Например, теория Фрейда о сублимации исходит из пессимистического посыла. Неудовлетворение своих желаний разного рода, ведет к перенаправлению этой энергии в другое русло. То есть в основе лежит неудовлетворение и недовольство от невозможности исполнить то, что хочешь.

Говорить о том, что пессимизм, который мы исследуем сегодня, существовал до Шопенгауэра мы не можем, так как только он акцентуализировал его и философски преобразовал, дав начало последующему умственному брожению по данному вопросу. Ранее мы видели, как мыслители, поэты и литераторы так или иначе касались этого вопроса, но нельзя сказать, что они выделяли пессимизм как отдельный объект для исследования. Тем более их язык и парадигма в какой они мыслили сильно отличались от начал данных Шопенгауэром. Именно поэтому здесь мы не можем оспаривать посылы оптимизма данные Лейбницем, так как говорим с ним в разных плоскостях, хотя он и максимально близко подошёл к его критическому осмыслению. Тем не менее работы Роберта Бёртона «Анатомия меланхолии» и Лейбница «Теодеция» определённым образом связаны с объектом нашего исследования, но при этом не являются предтечей тому, о чём мы говорим.

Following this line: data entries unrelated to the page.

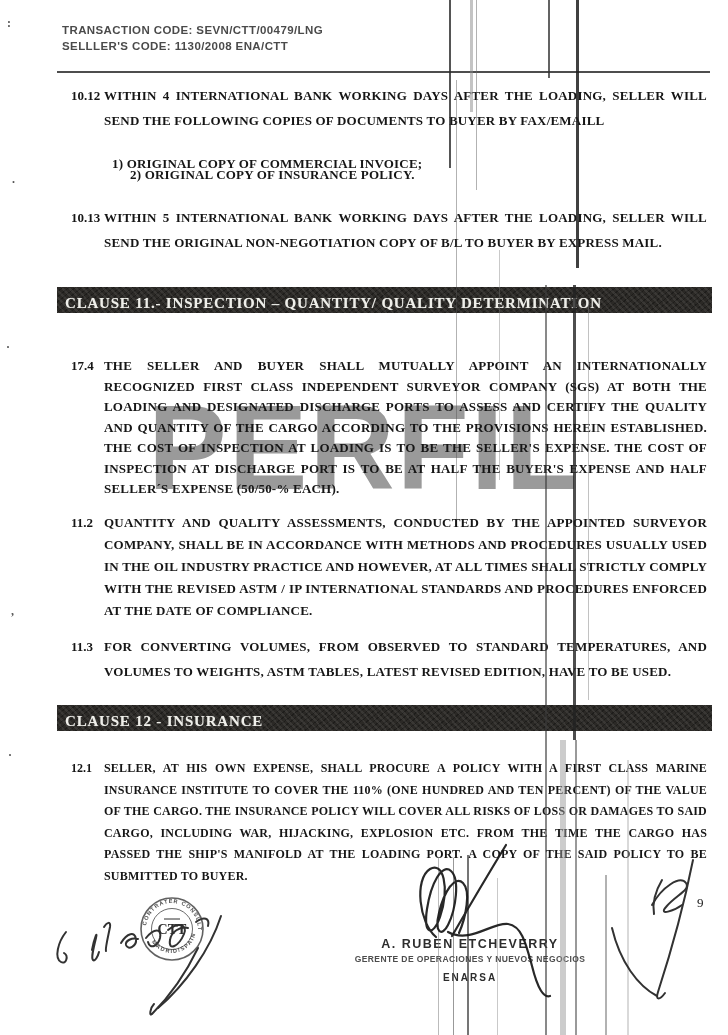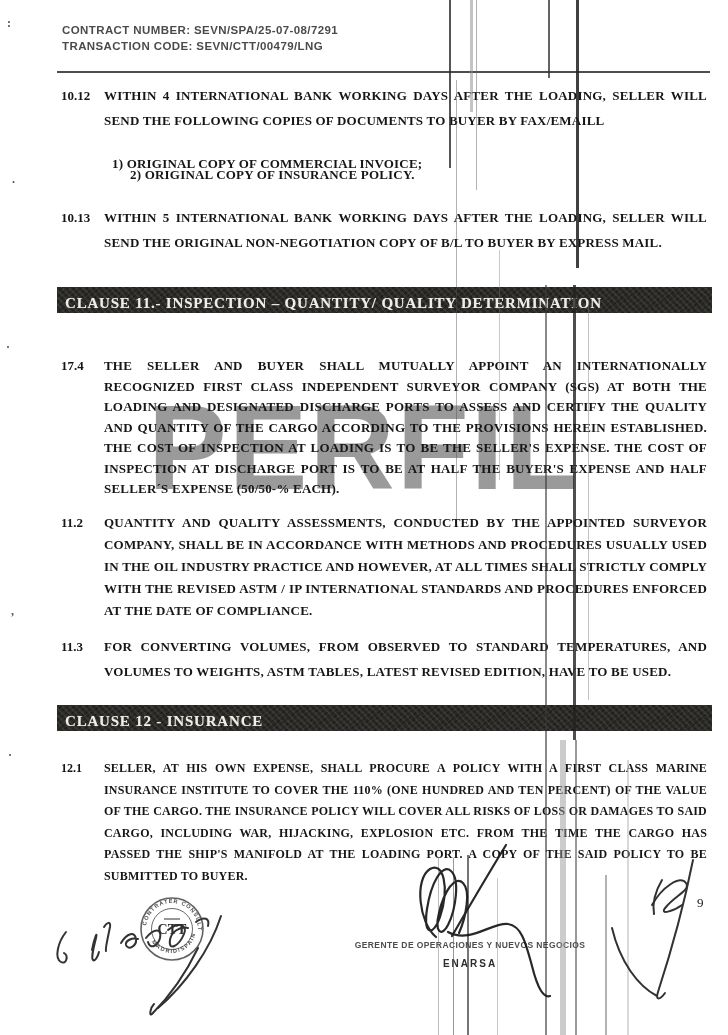"CONTRACT NUMBER: SEVN/SPA/25-07-08/7291" div { html: <div>CONTRACT NUMBER: SEVN/SPA/25-07-08/7291</div> -> none }
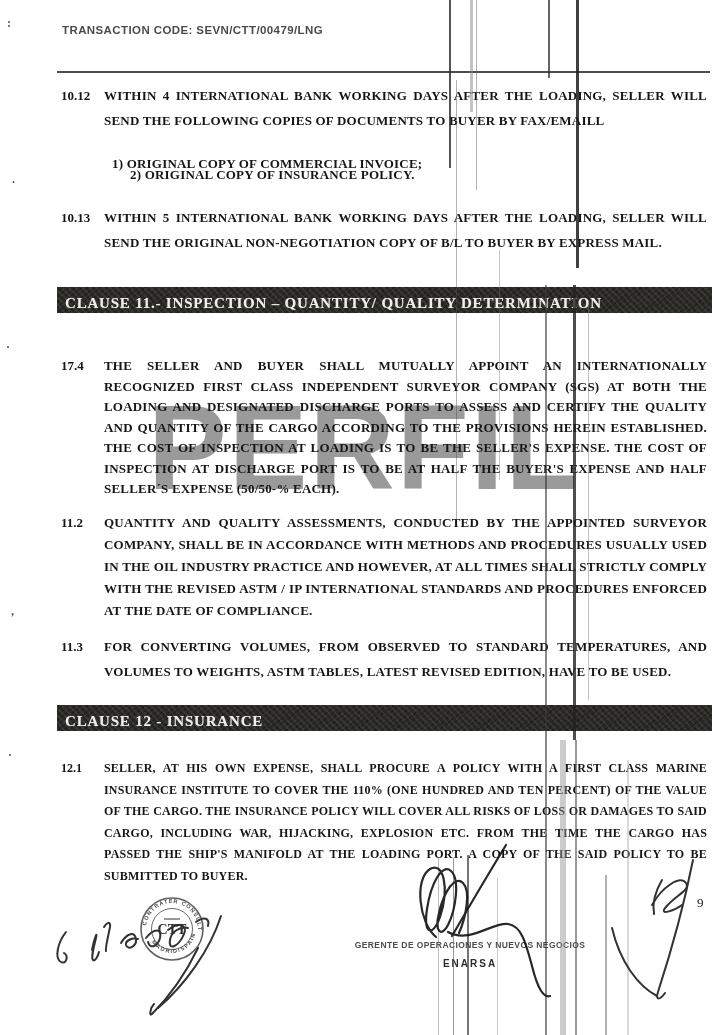"SELLLER'S CODE: 1130/2008 ENA/CTT" div { html: none -> <div>SELLLER'S CODE: 1130/2008 ENA/CTT</div> }
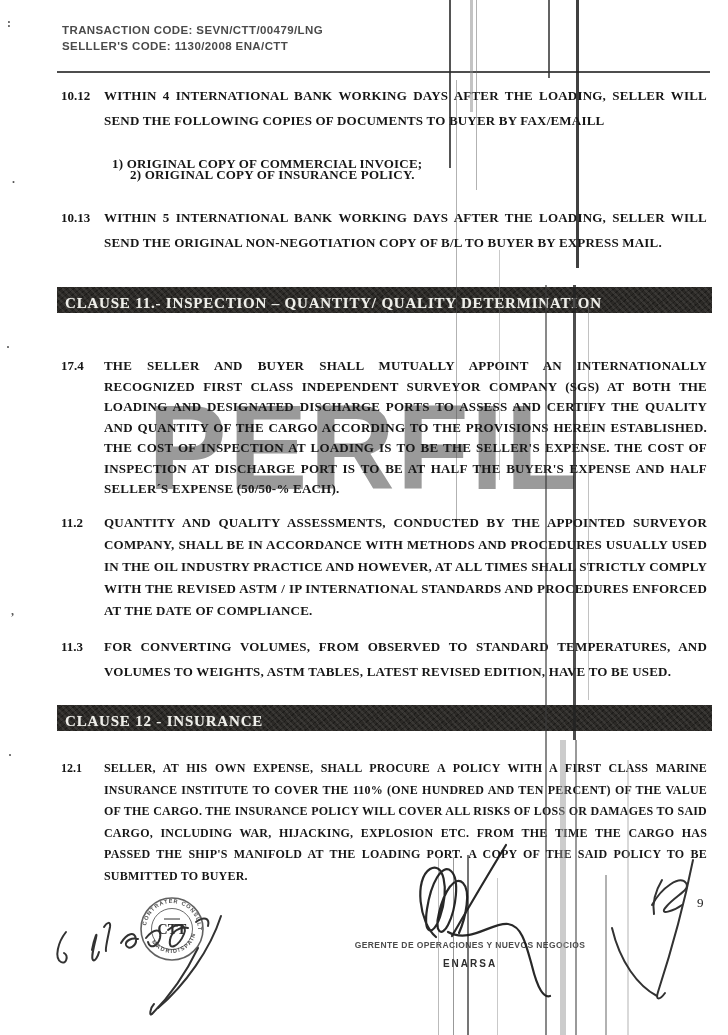"10.12" .para .num { left: 8px -> 18px }
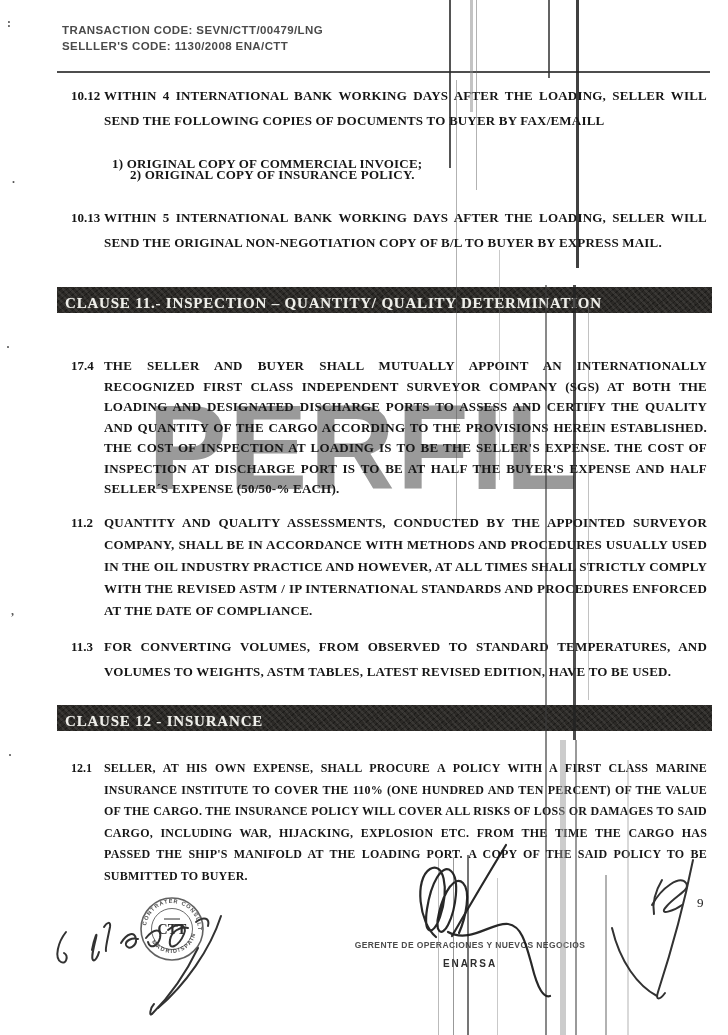"A. RUBEN ETCHEVERRY" div.sig-name { html: none -> <div>A. RUBEN ETCHEVERRY</div> }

Общее представление Шопенгауэра о пессимизме, здесь, мы приняли по умолчанию, не подвергая его теорию критическому разбору. Основная проблема пессимистической теории Шопенгауэра состоит в его центральном основании на понятии воли, из которой он выводит пессимизм. Именно волюнтаристская теория наслаждения и страдания спорна в главном тезисе о том, что всякие страдания происходят от желаний. В обыденной жизни мы наблюдаем страдания происходящие, например, от внешнего мира и от внутренней работы ума. Потом сама воля порой бывает свободна от страдания. Более того так называемым спонтанным радостям не всегда предшествуют страдания. Потом, в обыденной жизни человек знает волю как сдерживающий фактор желания. Наконец, представление о том, что страдание продолжительно, а наслаждение скоротечно и между ними нет промежуточных звеньев, так же спорно в теории Шопенгауэра. Обыденный опыт знает минуты без желания, страдания и наслаждения, минуты равновесия. После удовлетворения, которое само по себе является сильным аффектом, наступает срединное время без желания и страдания.

При уяснении пессимистической составляющей жизни, естественным следствием было бы делать всё, что ограничивает проявление жизни, вплоть до её уничтожения, но вечное колесо страданий крутит то, что Шопенгауэр назвал «воля к жизни». Интересней всего этот вопрос решает индийская философия, введя такую категорию как нирвана, которая совершенно непонятна для западного ума, ввиду закона исключенного третьего. И действительно, ещё Августин заметил, что человек предпочитает жить как можно дольше, даже если вся его жизнь состоит из больших страхов и великих страданий2. В этом и состоит великое противоречие человеческого бытия, при котором ум, сознание и чувства говорят о несчастьях и страданиях, но инстинкт самосохранения и жажда чувств к наслаждениям толкают к жизни.

Шопенгауэр называл волю к жизни бессознательной, ведущей человека к действиям и стремлениям, а ввиду этого ещё и злой. Человек верит в исход дела какой он задумал, так как не хочет дискредитировать себя, так как если бы он изначально сомневался в правильности поступка, то не делал бы вообще то, что приходило ему на ум. Значимость собственных действий помогает человеку действовать, придаёт им оттенок правильности. Ему проще изначально убедить себя в положительном исходе дела и вместе с этой мыслью идти на дело, чем сразу же разочароваться в нём. Значимость собственных действий, как правило поддерживаемая обществом или в крайнем случае поддерживаемая только самим действующим, придаёт значимость жизни вообще. В большинстве случаев человек в жизни более ничего не желает, как не отставать от других, быть не хуже, чем все, при этом сохраняя свою изюминку. Парадокс же состоит в том, что именно это и толкает человека к самым фундаментальным несчастьям ввиду того, что оно лишает спокойствия. Если бы как в сказке человек мог выбрать между действием и спокойствием понимаемыми предельно широко, то несомненно абсолютное большинство выбрало бы спокойствие. В этом выборе, пожалуй, состоит основное отличие цивилизаций друг от друга. Поэтому неприятие всякого начинания, недеяние и отрицание всякого стремления – вот основные посылы пессимизма. Эти положения находят своё подтверждение в антитезе определения оптимизма, какое даёт А. Швейцер в афоризме: оптимизм – это воля к жизни. Ведь всякое действие так или иначе направлено на улучшение своего положения в будущем, что обычно приводит к обратному, так как само действие вообще есть уже страдание.